Faisol, dalam video itu, juga membacakan isi surat kesepakatan pemutusan hubungan kerja antara pihak Koperasi Segar Segoro dengan Pemkab Bangkalan.
“Setelah dievaluasi Tim Pemkab, keberadaan kios-kios di TRK tidak dapat menyumbang PAD secara maksimal. Koperasi Segar Segoro memutus hubungan kerjasama dengan Disbudpar. Oleh karena itu, mulai tanggal 3 Februari 2025 hubungan kerjasama dengan Disbudpar kami nyatakan (menyatakan, red.) berakhir,” terang Faisol.

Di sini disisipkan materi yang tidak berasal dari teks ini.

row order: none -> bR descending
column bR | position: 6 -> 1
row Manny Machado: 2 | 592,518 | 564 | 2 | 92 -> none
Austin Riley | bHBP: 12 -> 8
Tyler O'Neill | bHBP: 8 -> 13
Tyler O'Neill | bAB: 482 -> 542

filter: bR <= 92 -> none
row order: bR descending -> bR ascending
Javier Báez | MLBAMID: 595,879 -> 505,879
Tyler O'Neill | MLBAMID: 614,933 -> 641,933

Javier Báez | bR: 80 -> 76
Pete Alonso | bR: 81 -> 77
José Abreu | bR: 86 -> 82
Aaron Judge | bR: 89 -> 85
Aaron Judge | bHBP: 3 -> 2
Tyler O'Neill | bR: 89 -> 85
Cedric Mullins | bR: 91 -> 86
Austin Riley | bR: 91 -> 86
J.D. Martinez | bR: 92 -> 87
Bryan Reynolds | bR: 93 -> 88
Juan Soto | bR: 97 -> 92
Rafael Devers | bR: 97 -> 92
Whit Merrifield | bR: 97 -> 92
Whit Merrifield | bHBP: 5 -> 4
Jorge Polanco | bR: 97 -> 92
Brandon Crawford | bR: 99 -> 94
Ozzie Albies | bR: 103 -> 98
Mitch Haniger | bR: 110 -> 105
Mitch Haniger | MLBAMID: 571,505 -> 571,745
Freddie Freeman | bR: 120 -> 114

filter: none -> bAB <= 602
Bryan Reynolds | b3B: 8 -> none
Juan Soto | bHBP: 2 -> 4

Namun, para ulama meminta kios-kios yang berada di belakang stadion untuk segera dikosongkan saat penertiban PKL. “Kami minta hari ini juga kios-kios di sini dikosongkan,” pintanya.
Pernyataan itu memicu respon publik. Salah satunya Ahmad Mudabbir, praktisi hukum Surabaya. Dia menilai pernyataan tersebut perlu dipertanyakan kembali. Khususnya, terkait dengan sistem kerjasama pengelolaan TRK antara Pemkab Bangkalan dengan Koperasi Segar Segoro.

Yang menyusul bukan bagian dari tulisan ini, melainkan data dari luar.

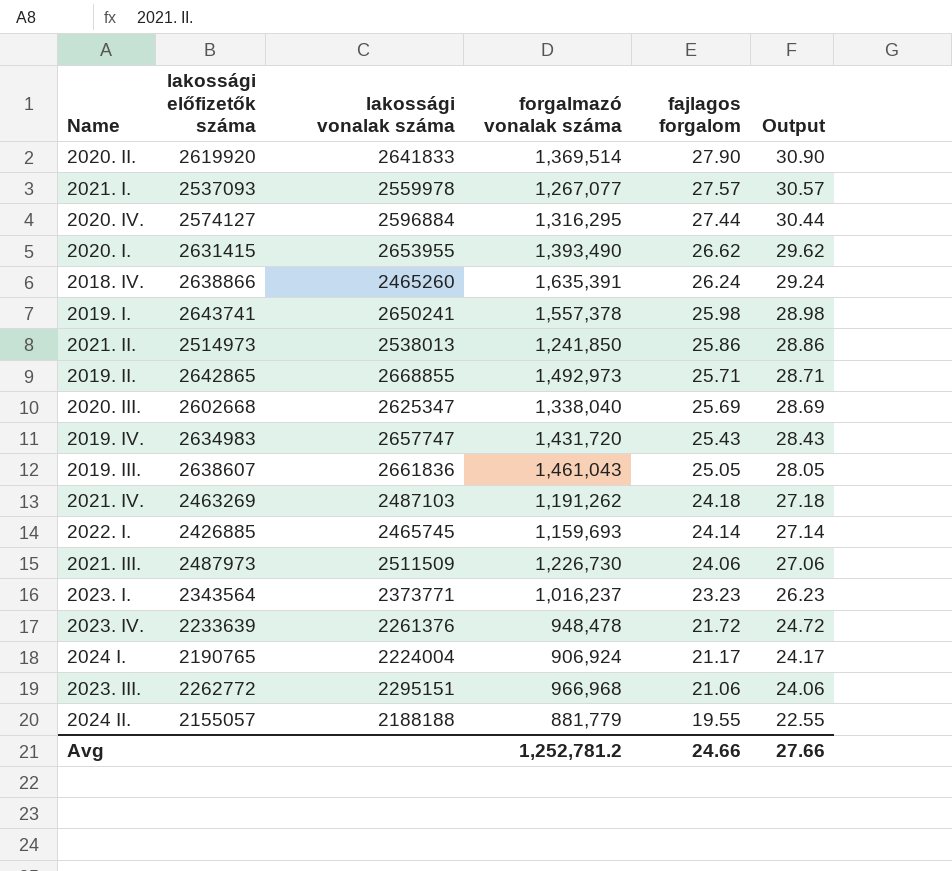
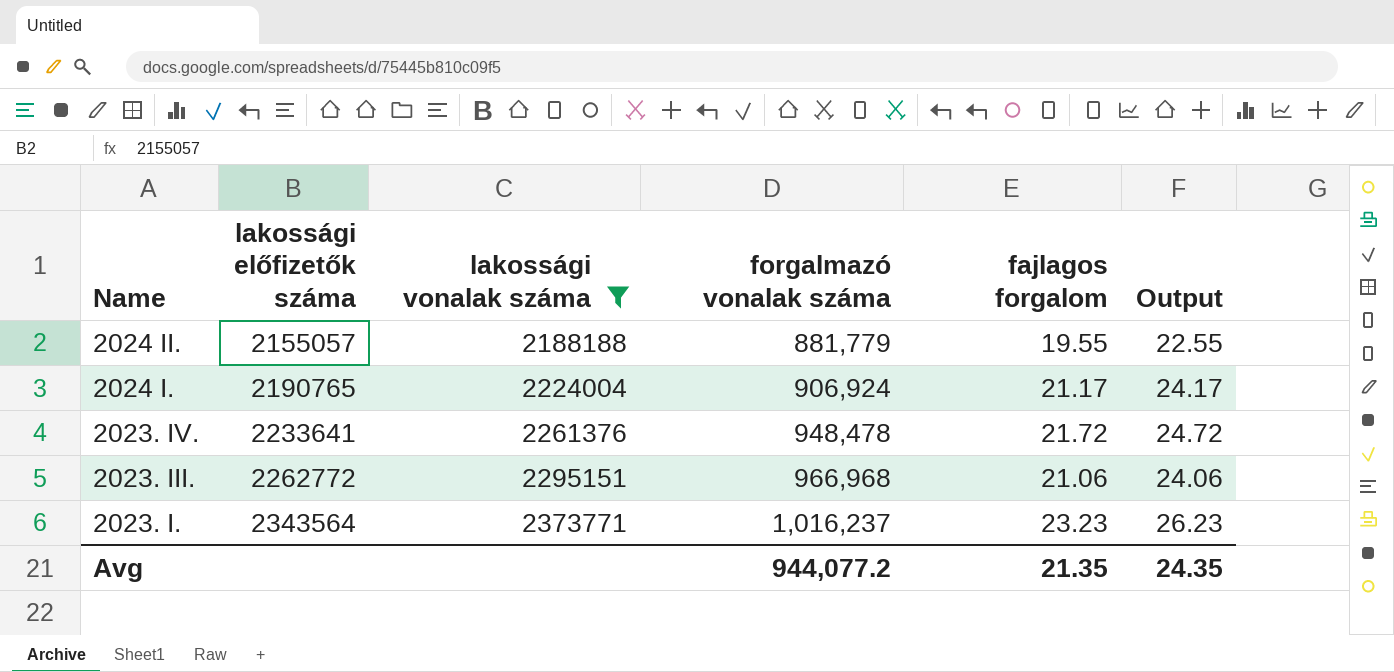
filter: none -> lakossági vonalak száma <= 2373771
row order: fajlagos forgalom descending -> Name descending
2023. IV. | lakossági előfizetők száma: 2233639 -> 2233641
Avg | forgalmazó vonalak száma: 1,252,781.2 -> 944,077.2
Avg | fajlagos forgalom: 24.66 -> 21.35
Avg | Output: 27.66 -> 24.35

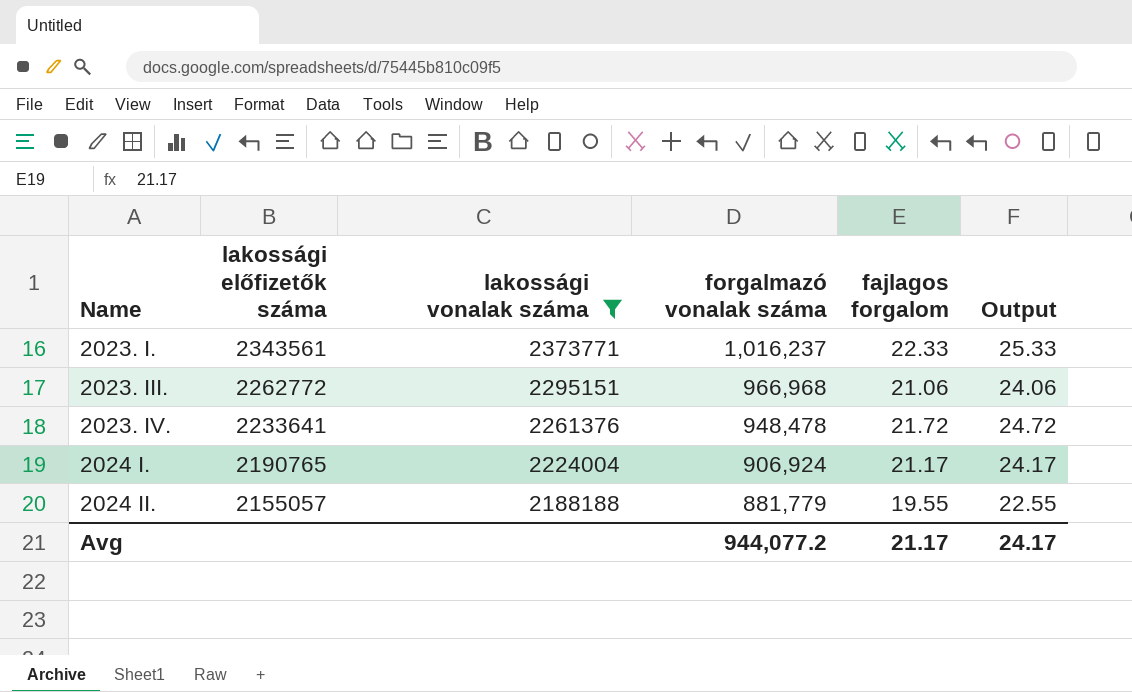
row order: Name descending -> Name ascending
2023. I. | lakossági előfizetők száma: 2343564 -> 2343561
2023. I. | fajlagos forgalom: 23.23 -> 22.33
2023. I. | Output: 26.23 -> 25.33
Avg | fajlagos forgalom: 21.35 -> 21.17
Avg | Output: 24.35 -> 24.17

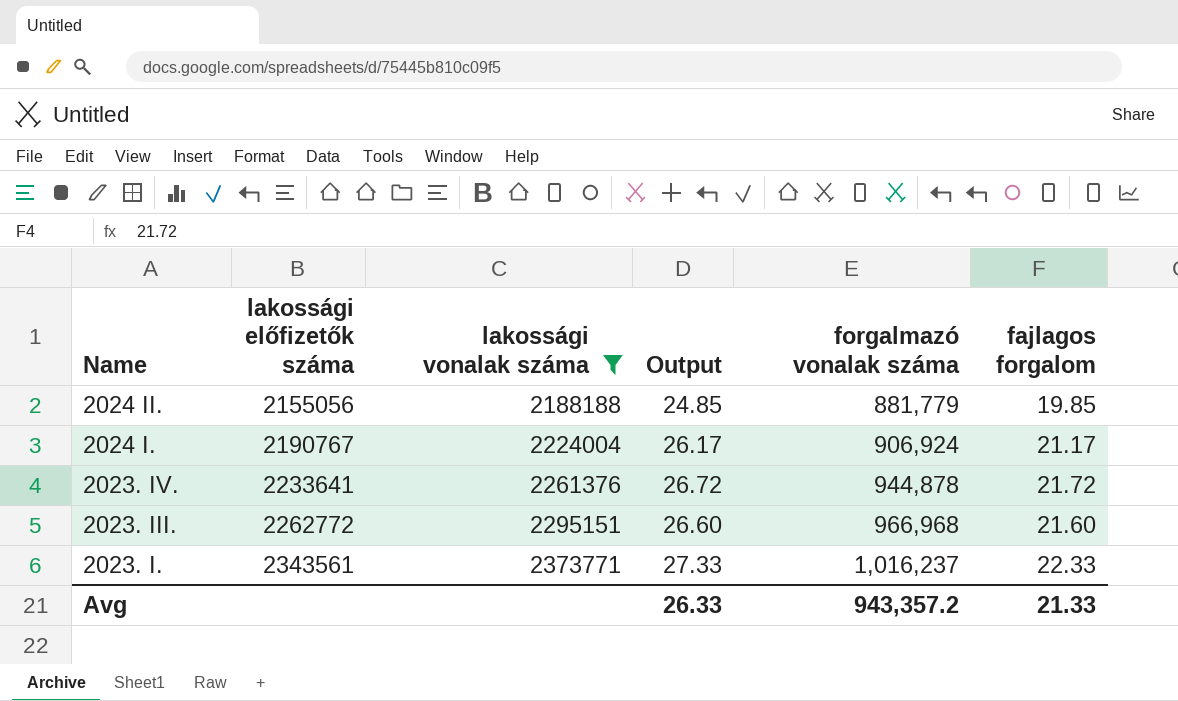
row order: Name ascending -> Name descending
column Output | formula: [fajlagos forgalom] + 3 -> [fajlagos forgalom] + 5
column Output | position: 6 -> 4
2024 II. | lakossági előfizetők száma: 2155057 -> 2155056
2024 II. | fajlagos forgalom: 19.55 -> 19.85
2024 I. | lakossági előfizetők száma: 2190765 -> 2190767
2023. IV. | forgalmazó vonalak száma: 948,478 -> 944,878
2023. III. | fajlagos forgalom: 21.06 -> 21.60
Avg | Output: 24.17 -> 26.33
Avg | forgalmazó vonalak száma: 944,077.2 -> 943,357.2
Avg | fajlagos forgalom: 21.17 -> 21.33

“Pernyataan Faisol dalam video tersebut perlu diperjelas, terkait sistem kerjasama pengelolaan TRK antara Pemkab dengan pihak koperasi. Selain itu, ke mana aliran dananya. Apakah masuk ke PAD daerah atau tidak?” Tanya Mudabbir.
Selain itu, Mudabbir meminta kepada OPD Inspektorat dan APH Bangkalan untuk melakukan audit aliran dana dari penyewa kios-kios di area stadion dan TRK Bangkalan.
“Dalam hal ini kami meminta kepada inspektorat maupun APH untuk mengaudit aliran dana pengelolaan kios area stadion dan TRK. Kami menduga ada indikasi korupsi dalam pengelolaan aliran dana tersebut ke kantong pribadi,” pungkasnya.